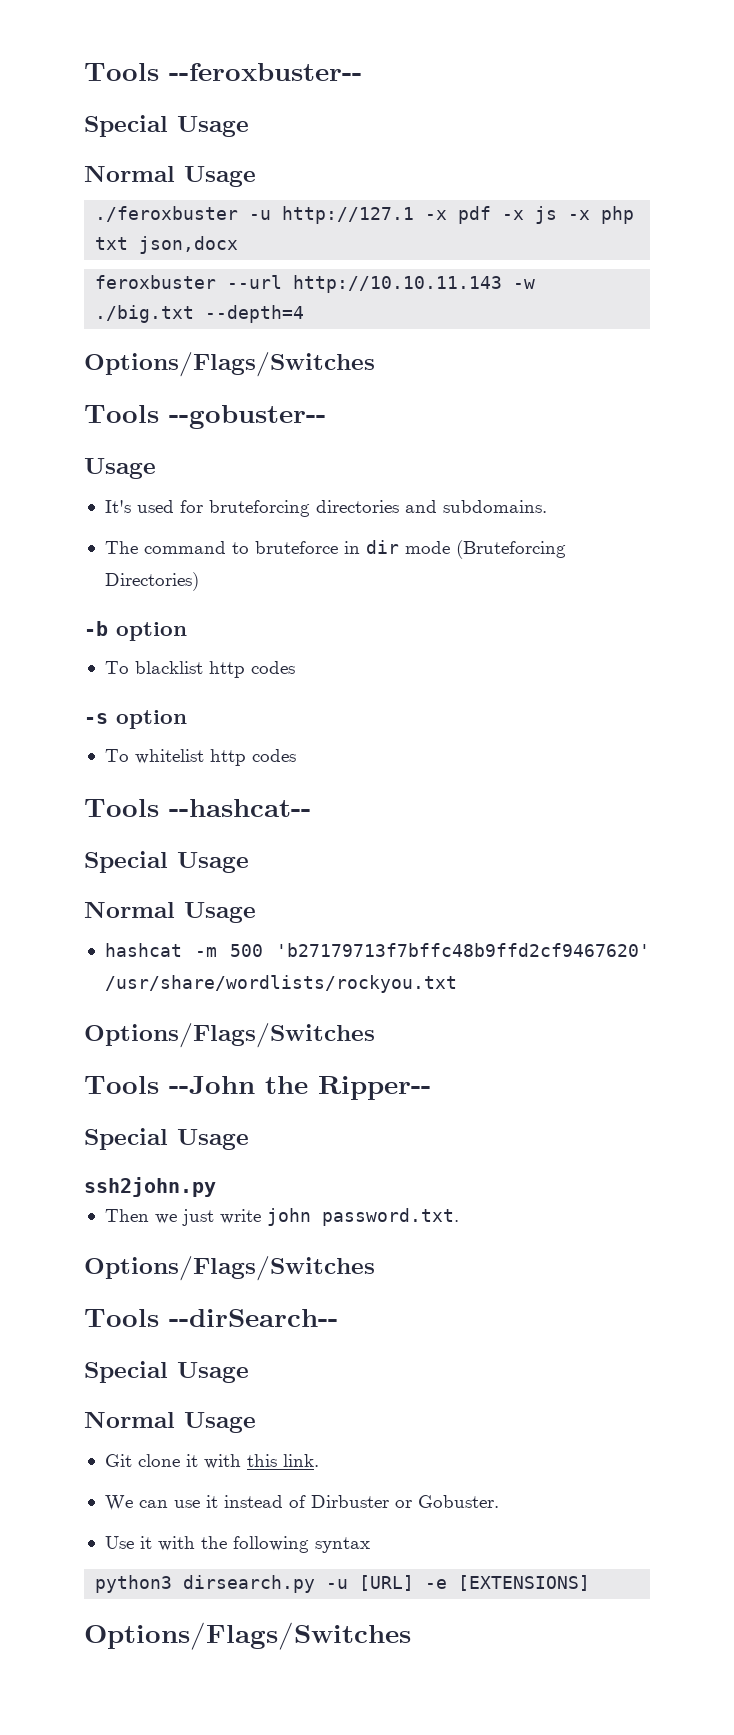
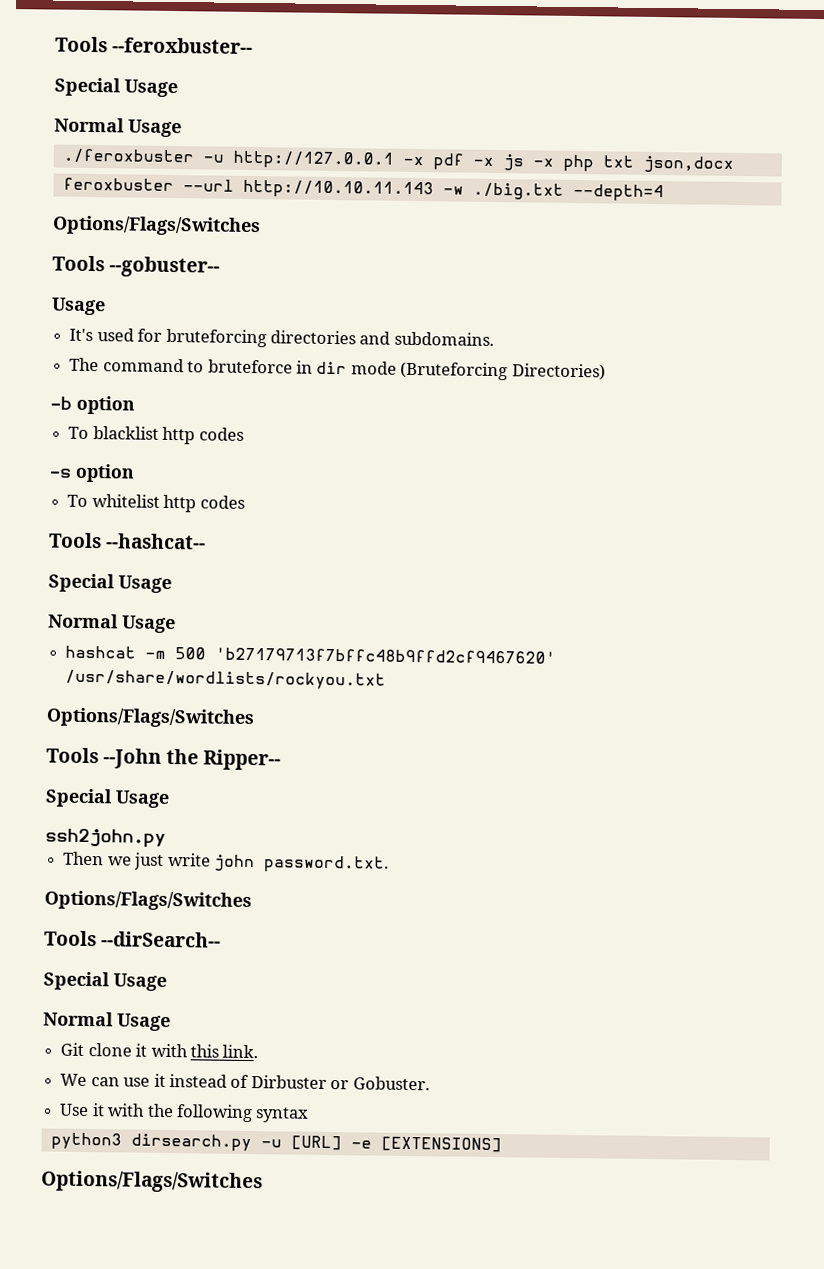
- ./feroxbuster -u http://127.1 -x pdf -x js -x php txt json,docx
+ ./feroxbuster -u http://127.0.0.1 -x pdf -x js -x php txt json,docx

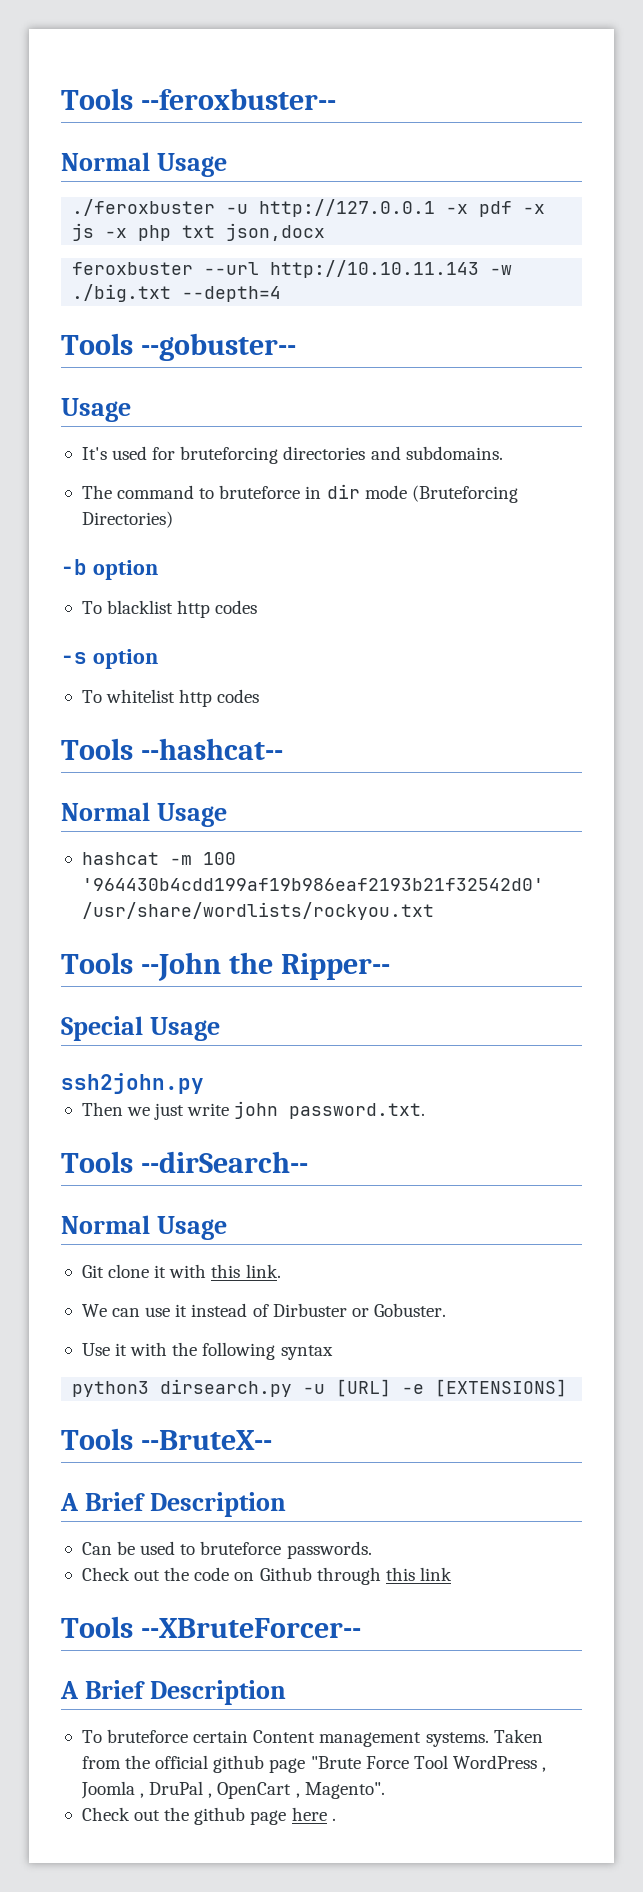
  Tools --feroxbuster--
- Special Usage
  feroxbuster --url http://10.10.11.143 -w ./big.txt --depth=4
- Options/Flags/Switches
  Tools --hashcat--
- Special Usage
- hashcat -m 500 'b27179713f7bffc48b9ffd2cf9467620' /usr/share/wordlists/rockyou.txt
- Options/Flags/Switches
+ hashcat -m 100 '964430b4cdd199af19b986eaf2193b21f32542d0' /usr/share/wordlists/rockyou.txt
  Then we just write john password.txt.
- Options/Flags/Switches
  Tools --dirSearch--
- Special Usage
  python3 dirsearch.py -u [URL] -e [EXTENSIONS]
- Options/Flags/Switches
+ Tools --BruteX--
+ A Brief Description
+ Can be used to bruteforce passwords.
+ Check out the code on Github through this link
+ Tools --XBruteForcer--
+ A Brief Description
+ To bruteforce certain Content management systems. Taken from the official github page "Brute Force Tool WordPress , Joomla , DruPal , OpenCart , Magento".
+ Check out the github page here .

=======

• PROBLEM DESCRIPTION
Within the records, how many lines carry the word "Tools"? Reply with the figure alone.

• REPLY TO THE EXERCISE
5